IR-2009-84 - IRS ANNOUNCES EXTENSION OF OFFSHORE VOLUNTARY DISCLOSURE PROGRAM DEADLINE TO 10/15/09


IR-2009-84, Sept. 21, 2009

WASHINGTON ─ The Internal Revenue Service today announced a one-time extension of the deadline for special voluntary disclosures by taxpayers with unreported income from hidden offshore accounts. These taxpayers now have until Oct. 15, 2009.
 
Under special provisions issued in March, taxpayers with these hidden accounts originally had until Sept. 23, 2009 to come forward. Those taxpayers who do not voluntarily disclose their hidden accounts by the new deadline face much harsher civil penalties, where applicable, and possible criminal prosecution.
IRS officials decided to extend this deadline after receiving repeated requests from tax practitioners and attorneys around the country following an influx of taxpayer requests. By extending the deadline for a short period of time, the IRS is providing relief for those taxpayers who had intended to come forward prior to the deadline, but faced logistical and administrative challenges in meeting it. The extension will allow tax preparers and attorneys the necessary time to interview and advise their backlog of taxpayers with these hidden accounts, and prepare the necessary paperwork to qualify for the special penalty provisions.

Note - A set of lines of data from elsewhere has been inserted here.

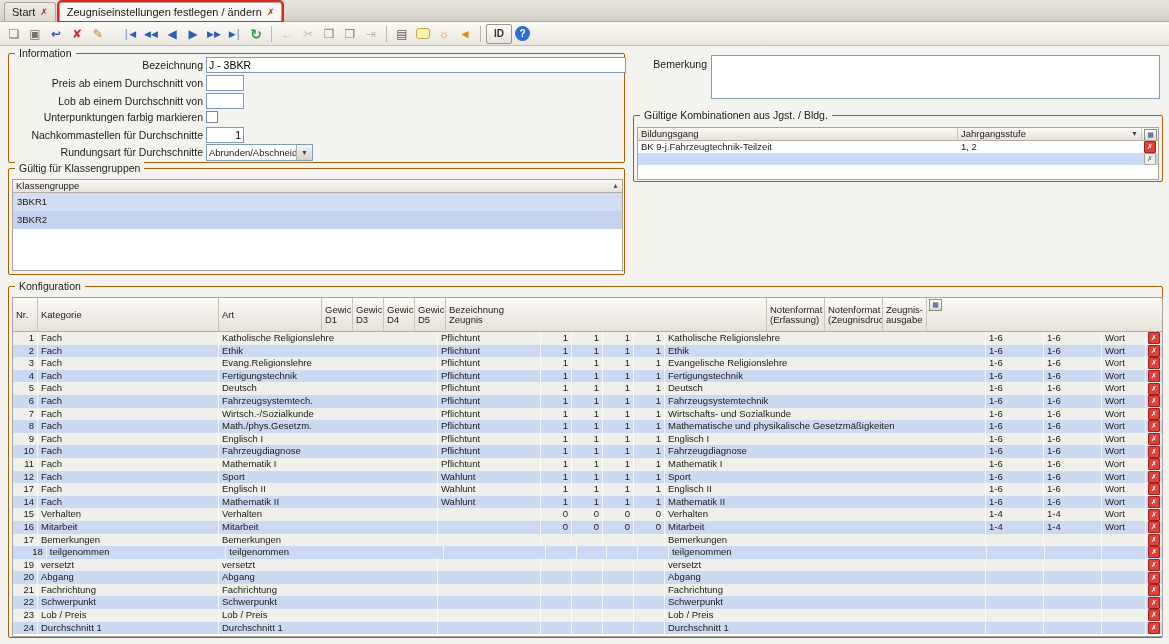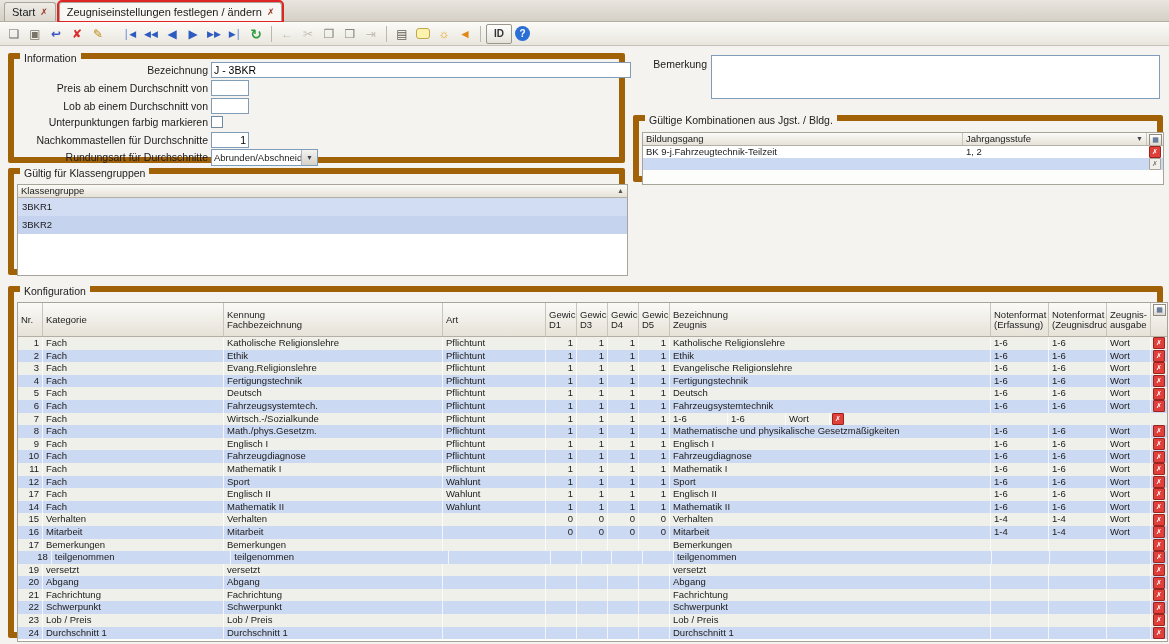"Information" .group { border: 6px solid #a16207 -> 1px solid #a16207 }
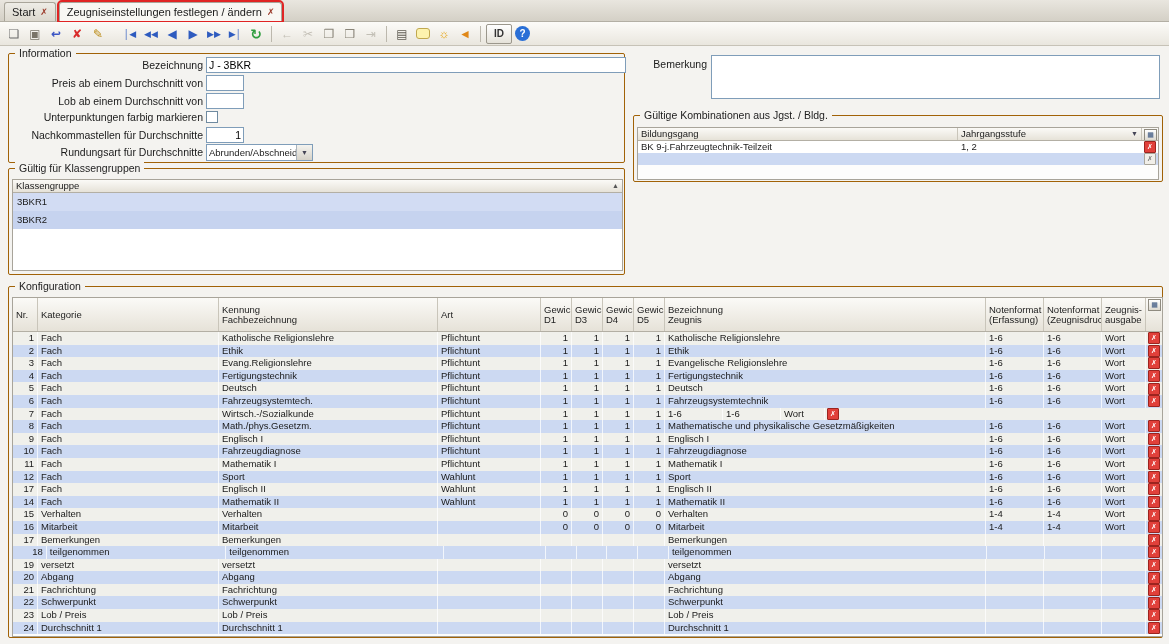"Kennung" div.hcell { html: <div>Kennung Fachbezeichnung</div> -> none }
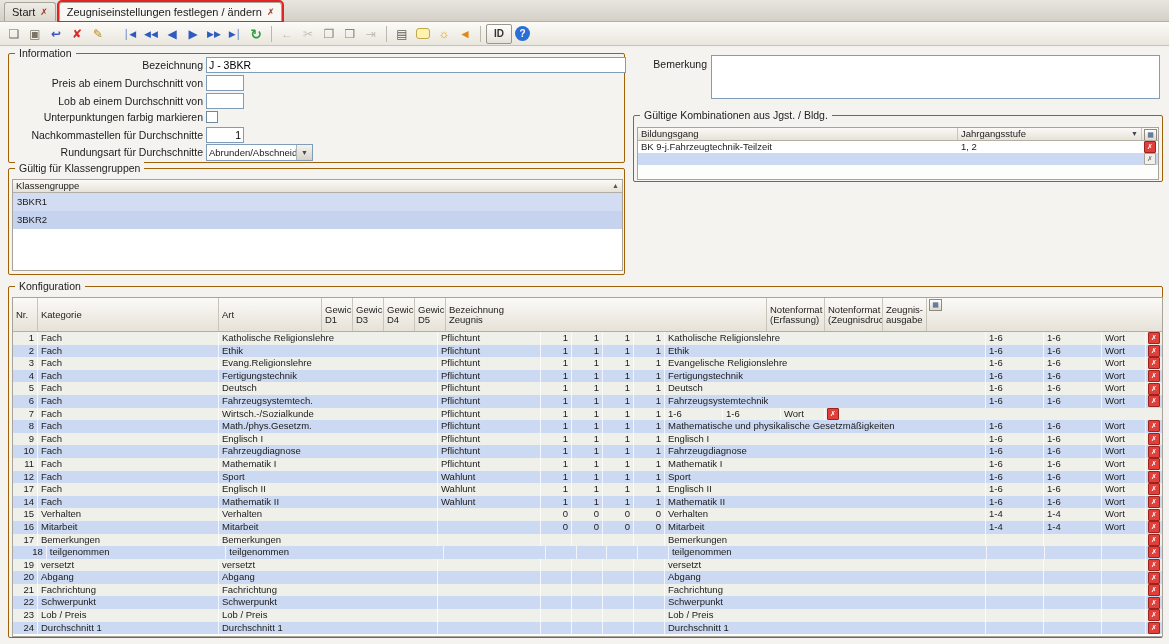"Wirtschafts- und Sozialkunde" div.cell { html: none -> <div>Wirtschafts- und Sozialkunde</div> }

The IRS also announced that there will be no further extensions.

BLOOMBERG, AP AND NY TIMES CLAIM IRS HAS EXTENDED OFFSHORE VOLUNTARY DISCLOSURE PROGRAM UNTIL 10/15/09

Though not yet confirmed in writing by the IRS, Bloomberg, the NY Times and AP have all released stories that the IRS has extended the IRS Voluntary Offshore Disclosure Program deadline for apply to October 15, 2009. The final application date was previously September 23, 2009.  The IRS stated that it has already received 3,000 applications whereas in all of 2008 it only received 80 disclosure filings.

August 28, 2009

TAX AGENCIES TRACING TAX DODGERS ON LINE

It has been released that many State tax agencies are using social media and other on line social sites to successfully track down individuals who owe taxes and have failed to pay or file their returns.  Though the IRS may not be doing this yet (they are often slow), the success various States have had with this technique will no doubt result in the IRS doing the same in the future.  The Wall Street Journal Article on the techniques used can be found here.

August 15, 2009

Taxpayers Struggle to Come Clean After IRS To Get Secret accounts of UBS


Taxpayers are starting to pay attention to the existing IRS Offshore Voluntary Disclosure Program described in earlier postings on this blog. The program expires on 9/23/09. Click on title to this piece and go to the most current article on Yahoo. Even if your undisclosed accounts are not with UBS, it is predicted many other offshore and foreign banks will start revealing their US account holders to the IRS soon. Failure to disclose your offshore activities, accounts, etc. can result in huge monetary and criminal penalties. One individual on the list from Malibu California just pleaded guilty for a Swiss account he slowly built up over the years without showing it on his tax return for FBAR annual report of only $ 1 million.

August 12, 2009

Swiss Reach Deal with IRS - How Many Accounts will be Revealed is Unknown

The Swiss Government reached a deal today with the IRS to reveal an unknown number of the secret bank accounts with UBS AG which are owned by US Citizens. Click on the title to this article to read further information. It is said they have approximately 52,000 Americans with Secret accounts held in that Swiss Bank. The IRS Offshore Voluntary Disclosure Amnesty Program ends 9/23/09.

August 10, 2009

IRS ANNOUNCES FURTHER CHANGES IN TDF 90-22.1 FILING REQUIREMENTS

On August 7, 2009, the IRS announced as follows:

1. Persons (individuals and entities) with signature authority over, but no financial interest in, a foreign account will have until June 30, 2010, to file IRS Form TD F 90-22.1 for 2008, 2009, and earlier years, with respect to those accounts.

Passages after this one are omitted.